Jarang di Audit oleh
Pihak Luar
Walau berbagai aturan
yang telah di keluarkan untuk menghidup Bumdesa di setiap desa , namun Tidak
sedikit Bumdesa tanpa masalah . Fonemena ini bisa saja seperti gunung es.
Dalam Permendesa Nomor
4 Tahun 2015 tentang Bumdesa , memang
tidak ada aturan secara spesifik di bahas tentang pengawas Bumdesa oleh pihak
luar. Walapun selama ini seperti diketahui bahwa setiap Bumdesa memiliki
pengawas Internal sendiri namun bisa saja gawang ini jebol karena kurang
profesional dalam hal audit. Peran Pendamping Desa dalam Bumdesa memang tidak bisa masuk jauh ke ranah Bumdesa
hal ini karena keterbatasan wewenang
yang dimiliki.
Inspektorat yang
digadang gadang sebagai satu satunya auditor setiap rupiah dana desa pun jarang
sekali menyentuh kemana saja modal Bumdesa
di belanjakan.Tidak hanya ini saja kadang Inspektorat lebih dua tahun tidak
pernah turun ke desa untuk audit realisasi Dana Desa.
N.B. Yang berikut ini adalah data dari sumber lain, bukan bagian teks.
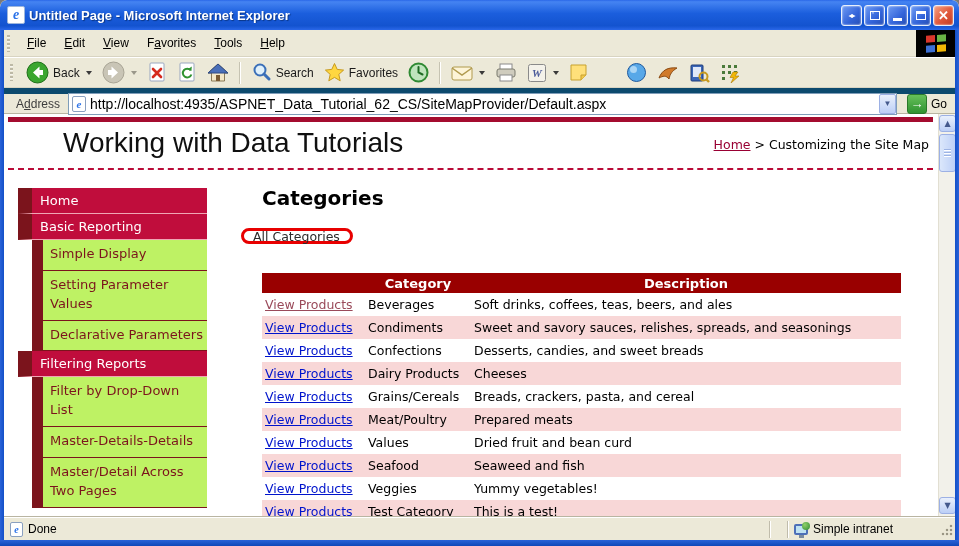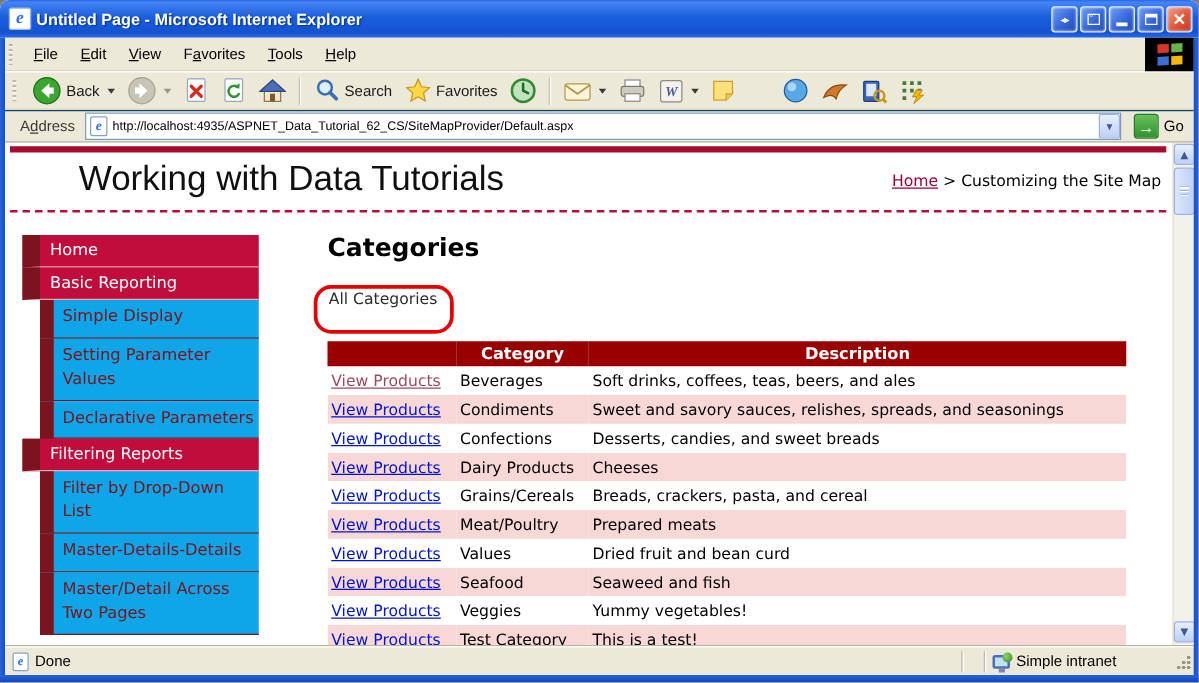--- a/index.html
+++ b/index.html
@@ -60,28 +60,28 @@
   .tool-btn{ display:flex; align-items:center; gap:4px; padding:2px 5px; border-radius:3px; cursor:default;}
   .tool-label{ font-size:12px; color:#1a1a1a;}
   .caret{ width:0; height:0; border-left:3px solid transparent; border-right:3px solid transparent;
     border-top:4px solid #3a3a3a; margin-left:2px;}
   .caret.dis{ border-top-color:#9a978a;}
   .vsep{ width:2px; height:22px; margin:0 5px; border-left:1px solid #c6c3b2; border-right:1px solid #fff;}
   .ticon{ display:block;}
 
   
   .addressbar{ position:absolute; left:4px; top:88px; right:4px; height:26px; background:#ece9d8;
-    border-top:1px solid #0c4a6e; border-bottom:1px solid #b9b5a2; display:flex; align-items:center;
+    border-top:6px solid #0c4a6e; border-bottom:1px solid #b9b5a2; display:flex; align-items:center;
     padding:0 4px 0 6px; z-index:30;}
   .addr-label{ font-size:12px; color:#3d3d3d; margin:0 8px 0 6px;}
   .addr-input{ flex:1; height:22px; background:#fff; border:1px solid #7f9db9; display:flex;
     align-items:center; padding-left:3px; overflow:hidden;}
   .addr-page-icon{ width:14px; height:16px; background:#fff; border:1px solid #8aa0c0; border-radius:2px;
     color:#2b72e8; font:bold italic 11px/14px "Liberation Serif",serif; text-align:center; margin-right:4px;}
-  .addr-url{ font-size:10px; color:#000; white-space:nowrap; flex:1;}
+  .addr-url{ font-size:14px; color:#000; white-space:nowrap; flex:1;}
   .addr-drop{ width:17px; height:20px; background:linear-gradient(to bottom,#e9f0fc,#bccff6);
     border:1px solid #9cb0e4; border-radius:2px; display:flex; align-items:center; justify-content:center;
     color:#44598c; font-size:8px;}
   .go-btn{ display:flex; align-items:center; gap:4px; margin-left:6px; padding:1px 4px; cursor:default;}
   .go-box{ width:20px; height:20px; border-radius:3px; border:1px solid #2a7a2a;
     background:linear-gradient(to bottom,#67c05a,#2f9331); color:#fff; font-weight:bold; font-size:13px;
     display:flex; align-items:center; justify-content:center;}
   .go-label{ font-size:12px; color:#000;}
 
   
@@ -92,27 +92,27 @@
     font-size:28px; font-weight:400; color:#101010; letter-spacing:0;margin-left:45px;}
   .breadcrumb{ position:absolute; top:23px; right:26px; font-size:12.5px; font-weight:normal; color:#000;}
   .breadcrumb a{ color:#990033; text-decoration:underline; cursor:pointer;}
   .dashed{ position:absolute; left:4px; right:22px; top:54px; border-top:2px dashed #b90c38;}
 
   
   .sidebar{ position:absolute; left:14px; top:74px; width:189px; font-size:13px;}
   .sb-item{ cursor:pointer;}
   .sb-item.lvl0{ background:#c00d3c; color:#fff; border-left:14px solid #7b141c;
     border-bottom:1px solid #f0a6b4; padding:5px 4px 5px 8px;}
-  .sb-item.lvl1{ margin-left:14px; background:#0ea5e9; color:#7b141c; border-left:11px solid #7b141c;
+  .sb-item.lvl1{ margin-left:14px; background:#bef264; color:#7b141c; border-left:11px solid #7b141c;
     border-bottom:1px solid #7b141c; padding:5px 4px 6px 7px; line-height:1.45;}
 
   
   .main-heading{ position:absolute; left:258px; top:72px; font-size:20px; font-weight:bold; color:#000;}
-  .all-categories{ position:absolute; left:247px; top:114px; width:112px; height:39px;
-    border:3px solid #e80000; border-radius:14px; display:flex; cursor:pointer;}
+  .all-categories{ position:absolute; left:237px; top:114px; width:112px; height:16px;
+    border:3px solid #e80000; border-radius:14px; display:flex; align-items:center; cursor:pointer;}
   .all-categories span{ font-size:12.5px; color:#2c2c2c; padding-left:9px;}
 
   table.cats{ position:absolute; left:258px; top:159px; width:639px; border-collapse:collapse;
     table-layout:fixed; font-size:12.5px;}
   table.cats th{ background:#990000; color:#fff; font-weight:bold; height:20px; text-align:center;
     font-size:13px; padding:0 2px;}
   table.cats td{ height:20px; padding:4px 3px; color:#000; white-space:nowrap; overflow:hidden;}
   table.cats tr.alt td{ background:#f8d7d7;}
   col.c1{width:103px;} col.c2{width:106px;} col.c3{width:430px;}
   a.view-link{ color:#0014cc; text-decoration:underline; cursor:pointer;}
Dari pihak
inspektorat daerah sendiri mengaku
kelemahan nya karena waktu audit sering jauh dengan tahun Anggaran yang diaudit
. Kelemahan mereka ini sering di alasankan
karena minimnya personil, luas wilayah kerja dan dana. Karena kelemehan
disegi pengawasan ini sehingga kesalahan urus dari penggunaan dana di setiap Bumdesa ini terus berlanjut dan lambat teratasi.
Hal inilah yang menjadi perbincangan hangat
disetiap desa apakah karena selama ini Bumdesa dianggap etentitas yang terpisah
dari pemerintah desa?. Padahal mereka para auditor dari luar seperti inspektorat dan
BPKP bisa saja lebih itensif masuk ke ranah Bumdesa ini karena selain memberi sinyal
bahwa tidak ada serupiah pun dana desa yang disalah gunakan dan
juga sebagai langkah awal untuk memberi pencegahan
penyelewangan dana desa yang di titip di setiap Bumdesa. Karena kelemehan
disegi pengawasan ini sering kesalahan urus dari penggunaan dana di setiap Bumdesa ini terus berlanjut.